経営の健全性・効率性について
【①経常収支比率】給水人口の減少に伴い給水収益が引き続き減少傾向にある中、費用削減に努めているため、経常収支比率は同程度の水準を確保できている。今後、老朽化に伴う更新投資の財源確保が課題となるため更なる経費削減に加え適切な料金設定の検討が必要である。【③流動比率】流動比率は年々減少傾向にあるが、100%を大きく上回っており、短期的な債務に対する支払能力は十分に確保できている。【④企業債残高対給水収益比率】類似団体と比較しても低い数値を保っており、計画的に償還できている。【⑤料金回収率・⑥給水原価】H26年度途中に撤退した大型需要企業の影響が出ている。料金回収率では、昨年度落ち込んだが、今年度は100%以上に回復した。また、給水原価についてもH26年以降はほぼ横ばいの数値を維持している。今後も、給水に係る費用を給水収益で賄えるよう、経費削減に努め経営の効率化を図りたい。
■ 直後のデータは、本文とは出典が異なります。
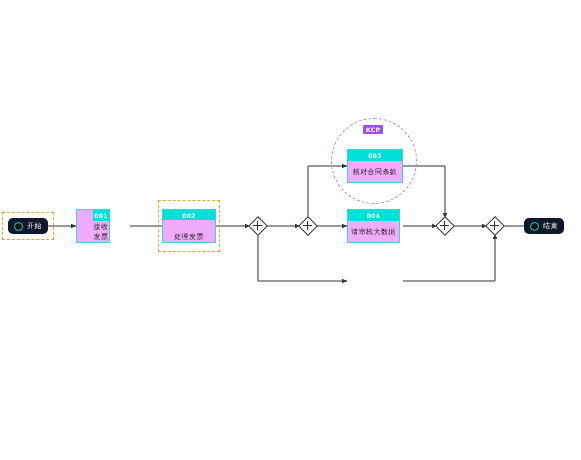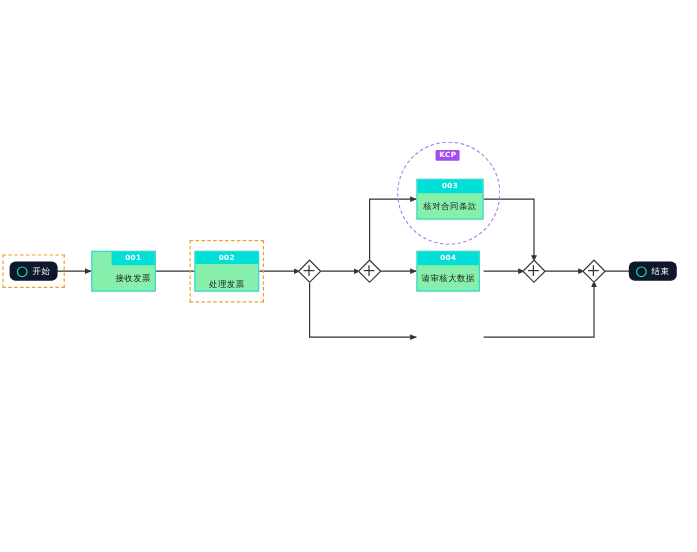--- a/index.html
+++ b/index.html
@@ -25,21 +25,21 @@
     left: 0; top: 0;
     width: 581px;
     height: 460px;
     pointer-events: none;
   }
 
   
   .task {
     position: absolute;
     box-sizing: border-box;
-    background: #86efac;
+    background: #f0abfc;
     border: 1px solid #3ad6d0;
     display: flex;
     flex-direction: column;
     box-shadow: 0 0 0 0 rgba(0,0,0,0);
   }
   .task-head {
     height: 11px;
     background: #00e0d8;
     color: #ffffff;
     font-size: 6px;
@@ -191,21 +191,21 @@
       <path d="M503,226 L529,226"></path>
     </g>
   </svg>
 
   <div class="sel-frame" style="left:2px; top:212px; width:52px; height:28px;"></div>
   <div class="event" style="left:8px; top:218px;">
     <span class="event-dot"></span>
     <span class="event-label">开始</span>
   </div>
 
-  <div class="task" style="left:76px; top:209px; width:54px; height:34px;padding-left:16px;">
+  <div class="task" style="left:76px; top:209px; width:34px; height:34px;padding-left:16px;">
     <div class="task-head">001</div>
     <div class="task-body">接收发票</div>
   </div>
 
   <div class="sel-frame" style="left:158px; top:200px; width:62px; height:52px;"></div>
   <div class="task" style="left:162px; top:209px; width:54px; height:34px;gap:12px;">
     <div class="task-head">002</div>
     <div class="task-body">处理发票</div>
   </div>
 

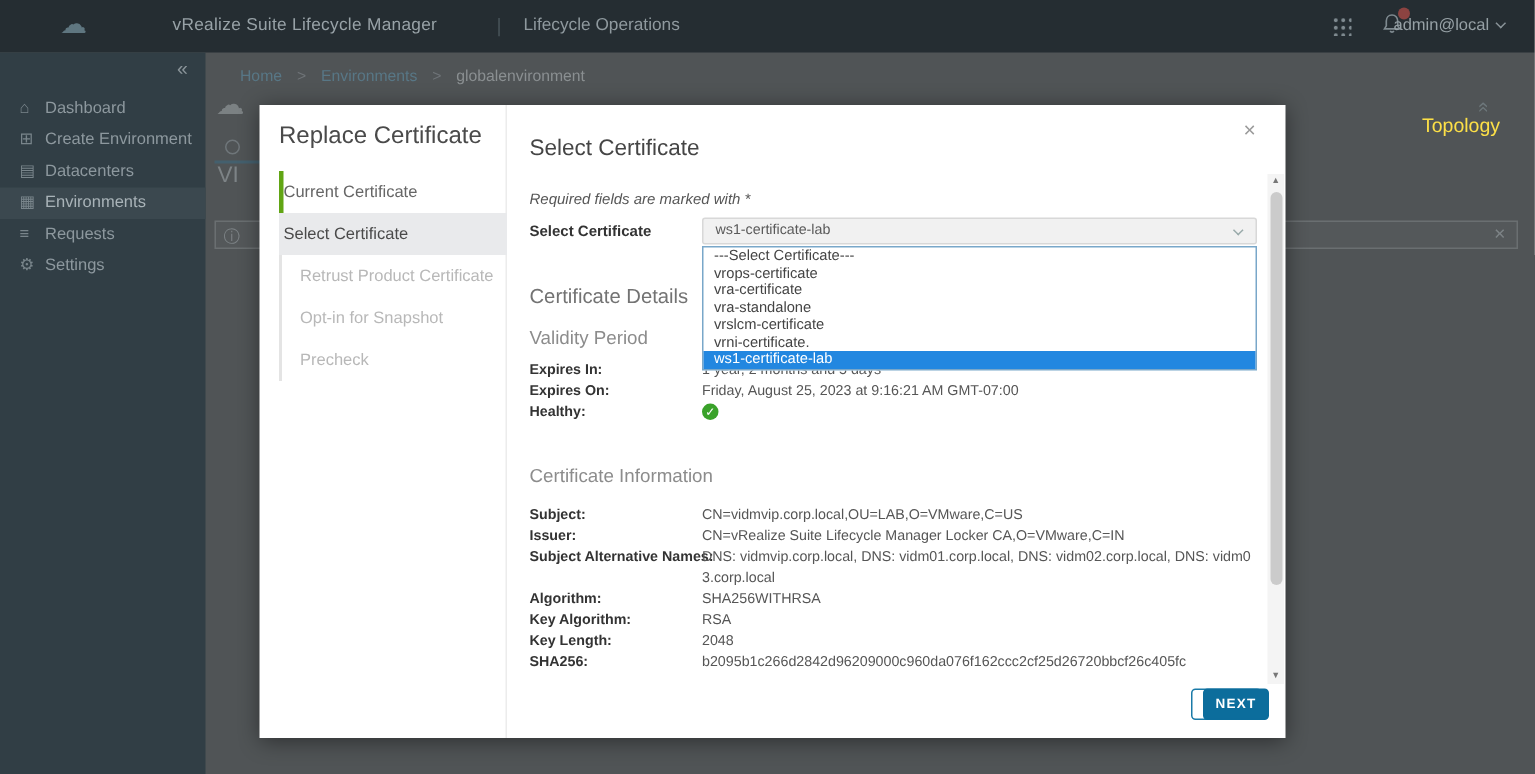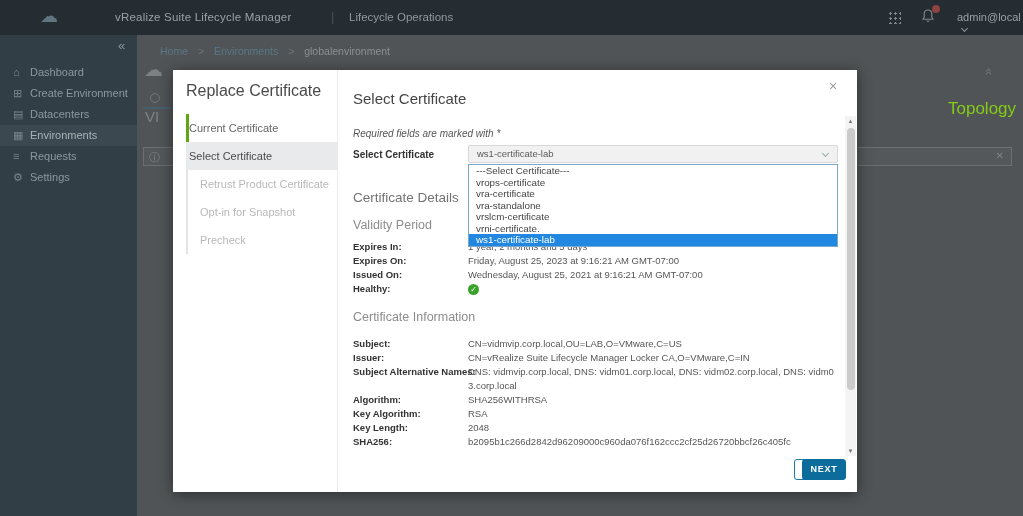--- a/index.html
+++ b/index.html
@@ -10,38 +10,38 @@
   .hdr { position:absolute; left:0; top:0; width:1023px; height:35px; background:#252d32; color:#97a1a6; }
   .hdr-logo { position:absolute; left:40px; top:5px; font-size:18px; color:#5f7680; }
   .hdr-product { position:absolute; left:115px; top:11px; font-size:11.5px; color:#98a2a7; letter-spacing:.2px; }
   .hdr-sep { position:absolute; left:331px; top:9px; color:#465258; font-size:13px; }
   .hdr-service { position:absolute; left:349px; top:11px; font-size:11.5px; color:#8f999e; }
   .grid-icon { position:absolute; left:888px; top:11px; width:13px; height:13px;
     background-image:radial-gradient(circle,#7f8a90 1.2px,transparent 1.4px); background-size:5px 5px; }
   .bell-wrap { position:absolute; left:920px; top:8px; width:18px; height:18px; }
   .bell-svg { stroke:#7f8a90; fill:none; }
   .badge { position:absolute; right:-2px; top:-3px; width:8px; height:8px; border-radius:50%; background:#8c4341; }
-  .user-menu { position:absolute; left:957px; top:11px; font-size:11px; color:#96a0a5; cursor:pointer; }
+  .user-menu { position:absolute; left:929px; top:11px; font-size:11px; color:#96a0a5; cursor:pointer; }
   .chev { display:inline-block; width:5px; height:5px; border-right:1.5px solid #8a9499; border-bottom:1.5px solid #8a9499; transform:rotate(45deg); vertical-align:2px; margin-left:5px; }
 
   .sidebar { position:absolute; left:0; top:35px; width:137px; height:481px; background:#313e45; }
   .side-collapse { position:absolute; left:118px; top:3px; color:#8a9499; font-size:13px; cursor:pointer; }
   .side-list { position:absolute; left:0; top:27px; width:137px; }
   .side-item { height:21px; line-height:21px; padding-left:13px; font-size:11px; color:#8d989e; cursor:pointer; white-space:nowrap; }
   .side-item.selected { background:#3b484f; color:#a9b3b8; }
   .side-ico { display:inline-block; width:17px; font-size:11px; color:#79858b; }
 
   .breadcrumb { position:absolute; left:160px; top:45px; font-size:10.5px; color:#8a8f91; }
   .crumb-link { color:#587786; cursor:pointer; }
   .crumb-sep { color:#6f7478; margin:0 7px; }
   .page-cloud { position:absolute; left:144px; top:58px; font-size:19px; color:#7b8183; }
   .page-partial-title { position:absolute; left:145px; top:108px; font-size:15px; color:#7d8386; }
   .tab-circle { position:absolute; left:150px; top:93px; width:10px; height:10px; border:1.5px solid #6f767a; border-radius:50%; }
   .tab-underline { position:absolute; left:143px; top:107px; width:32px; height:2px; background:#44606e; }
-  .tab-topology { position:absolute; left:948px; top:99px; font-size:17px; color:#84cc16; cursor:pointer; }
+  .tab-topology { position:absolute; left:948px; top:76px; font-size:13px; color:#fde047; cursor:pointer; }
   .dbl-chev { position:absolute; left:986px; top:64px; color:#6e787c; font-size:13px; transform:rotate(90deg); cursor:pointer; }
   .info-banner { position:absolute; left:143px; top:147px; width:869px; height:19px; background:#54585a; border:1px solid #6a6f71; }
   .banner-i { position:absolute; left:5px; top:2px; font-size:11px; color:#7d8386; }
   .banner-x { position:absolute; right:7px; top:2px; font-size:10px; color:#7d8386; cursor:pointer; }
 
   
   .modal { position:absolute; left:173px; top:70px; width:684px; height:422px; background:#ffffff; box-shadow:0 2px 14px rgba(0,0,0,.45); }
   .modal-title { position:absolute; left:13px; top:12px; font-size:16px; color:#4a4a4a; }
   .modal-close { position:absolute; left:656px; top:8px; font-size:14px; color:#9b9b9b; cursor:pointer; }
   .steps-panel { position:absolute; left:0; top:0; width:165px; height:422px; border-right:1px solid #ececec; }
@@ -161,21 +161,20 @@
         <div class="dd-option">vrslcm-certificate</div>
         <div class="dd-option">vrni-certificate.</div>
         <div class="dd-option selected">ws1-certificate-lab</div>
       </div>
 
       <div class="sec-details">Certificate Details</div>
       <div class="sec-validity">Validity Period</div>
       <div class="rows validity">
         <div class="row"><span class="lbl">Expires In:</span><span class="val">1 year, 2 months and 5 days</span></div>
         <div class="row"><span class="lbl">Expires On:</span><span class="val">Friday, August 25, 2023 at 9:16:21 AM GMT-07:00</span></div>
-        <div class="row"><span class="lbl">Issued On:</span><span class="val">Wednesday, August 25, 2021 at 9:16:21 AM GMT-07:00</span></div>
         <div class="row"><span class="lbl">Healthy:</span><span class="val"><span class="check-circle">✓</span></span></div>
       </div>
 
       <div class="sec-info">Certificate Information</div>
       <div class="rows certinfo">
         <div class="row"><span class="lbl">Subject:</span><span class="val">CN=vidmvip.corp.local,OU=LAB,O=VMware,C=US</span></div>
         <div class="row"><span class="lbl">Issuer:</span><span class="val">CN=vRealize Suite Lifecycle Manager Locker CA,O=VMware,C=IN</span></div>
         <div class="row"><span class="lbl">Subject Alternative Names:</span><span class="val">DNS: vidmvip.corp.local, DNS: vidm01.corp.local, DNS: vidm02.corp.local, DNS: vidm03.corp.local</span></div>
         <div class="row"><span class="lbl">Algorithm:</span><span class="val">SHA256WITHRSA</span></div>
         <div class="row"><span class="lbl">Key Algorithm:</span><span class="val">RSA</span></div>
【⑧有収率】近年は微増傾向だったが、上記企業には専用の配水管を布設しており、有収率は極めて100%に近かったため、この撤退により有収率に影響が生じている。今後も引き続き、漏水調査、老朽管の更新促進及び修繕を積極的に行っていく。
老朽化の状況について
【①有形固定資産減価償却率、②管路経年化率】ともに前年度と比較し、増加傾向にある。事業拡張期に布設した管路の更新時期を控えており、増加傾向が続くと思われる。【③管路更新率】下水道管布設工事との同時施工により経費削減を図っている。数値を比較すると、前年度より減少しており、類似団体の平均値と比較しても同程度の数値となっている。今後、施設や管路の経年化に伴い更なる経費増大が考えられるため、アセットマネジメントを基に施設規模の見直しなどを行い効率的かつ計画的に施設・管路等の更新を進めていく。
全体総括
給水人口の減少や節水機器の普及による水需要の減少に伴い、給水収益は減少傾向にある。また、施設や管路の老朽化に伴い計画的な更新を行う必要があるが、中長期的な視点にたち、更新費用の確保が課題となってくるため、平成30年度・平成35年度に適切な料金の見直しについて検討を行う予定である。平成30年度の料金見直しに向け、今後5年間の管路及び施設に関する具体的な更新計画の作成作業を進めている。アセットマネジメント計画及び経営戦略を基に、健全で効率的な水道事業運営に努め経営基盤の強化を図る。